Assignment >> Scan the entries below and say how many lines contain "time". Write only the number.

----

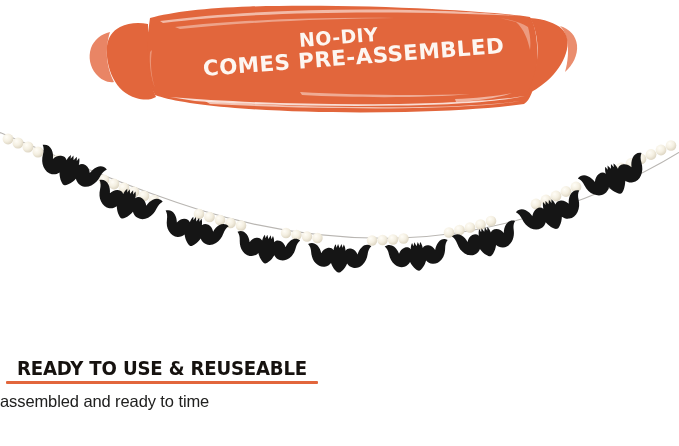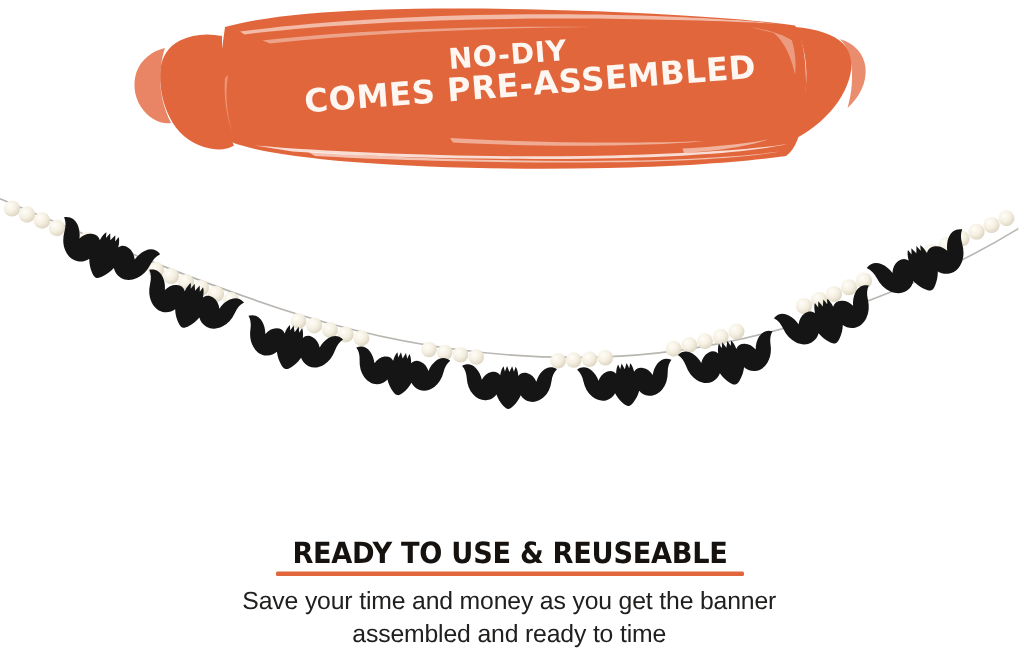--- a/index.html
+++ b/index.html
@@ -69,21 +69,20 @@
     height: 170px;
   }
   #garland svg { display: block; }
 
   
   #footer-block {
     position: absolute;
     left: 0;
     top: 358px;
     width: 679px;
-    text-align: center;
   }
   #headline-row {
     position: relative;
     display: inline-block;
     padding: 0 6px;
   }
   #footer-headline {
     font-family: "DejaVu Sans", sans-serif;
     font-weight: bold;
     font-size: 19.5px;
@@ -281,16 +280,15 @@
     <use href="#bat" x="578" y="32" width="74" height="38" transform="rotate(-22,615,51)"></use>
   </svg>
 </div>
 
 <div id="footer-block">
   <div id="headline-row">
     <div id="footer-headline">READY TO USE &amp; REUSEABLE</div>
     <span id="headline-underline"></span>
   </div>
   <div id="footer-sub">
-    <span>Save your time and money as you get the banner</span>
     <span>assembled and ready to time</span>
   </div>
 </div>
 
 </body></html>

----

Solution for this problem >> 2